## Dataset excerpts
--- START ---
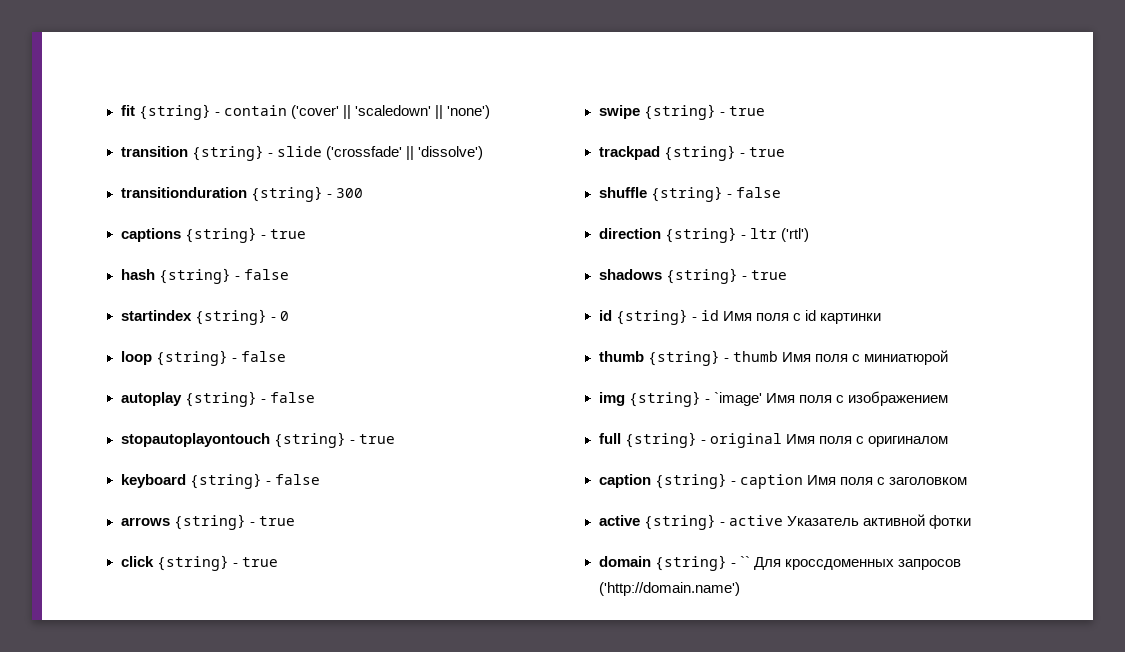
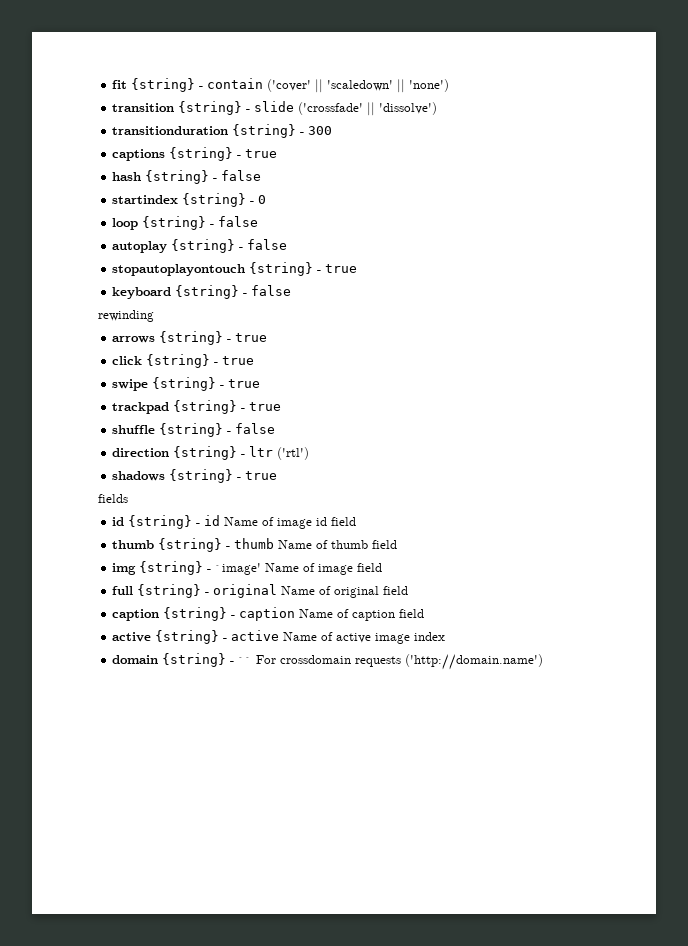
(320, 479) none -> [98,310,154,322] // rewinding
(787, 275) none -> [98,494,128,503] // fields
[722,310,881,324] Имя поля с id картинки -> [224,517,357,529] Name of image id field
[781,350,948,365] Имя поля с миниатюрой -> [278,540,398,549] Name of thumb field
[765,391,948,406] Имя поля с изображением -> [265,563,383,575] Name of image field
[785,434,948,447] Имя поля с оригиналом -> [281,586,409,598] Name of original field
[806,475,967,485] Имя поля с заголовком -> [299,609,425,621] Name of caption field
[786,514,971,529] Указатель активной фотки -> [283,632,446,644] Name of active image index
[753,557,961,570] Для кроссдоменных запросов -> [256,655,402,667] For crossdomain requests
--- END ---
## Problem statement
Set the records down again exactly, with no pictures.

## Task solution
(320, 479) none -> [98,310,154,322] // rewinding
(787, 275) none -> [98,494,128,503] // fields
[722,310,881,324] Имя поля с id картинки -> [224,517,357,529] Name of image id field
[781,350,948,365] Имя поля с миниатюрой -> [278,540,398,549] Name of thumb field
[765,391,948,406] Имя поля с изображением -> [265,563,383,575] Name of image field
[785,434,948,447] Имя поля с оригиналом -> [281,586,409,598] Name of original field
[806,475,967,485] Имя поля с заголовком -> [299,609,425,621] Name of caption field
[786,514,971,529] Указатель активной фотки -> [283,632,446,644] Name of active image index
[753,557,961,570] Для кроссдоменных запросов -> [256,655,402,667] For crossdomain requests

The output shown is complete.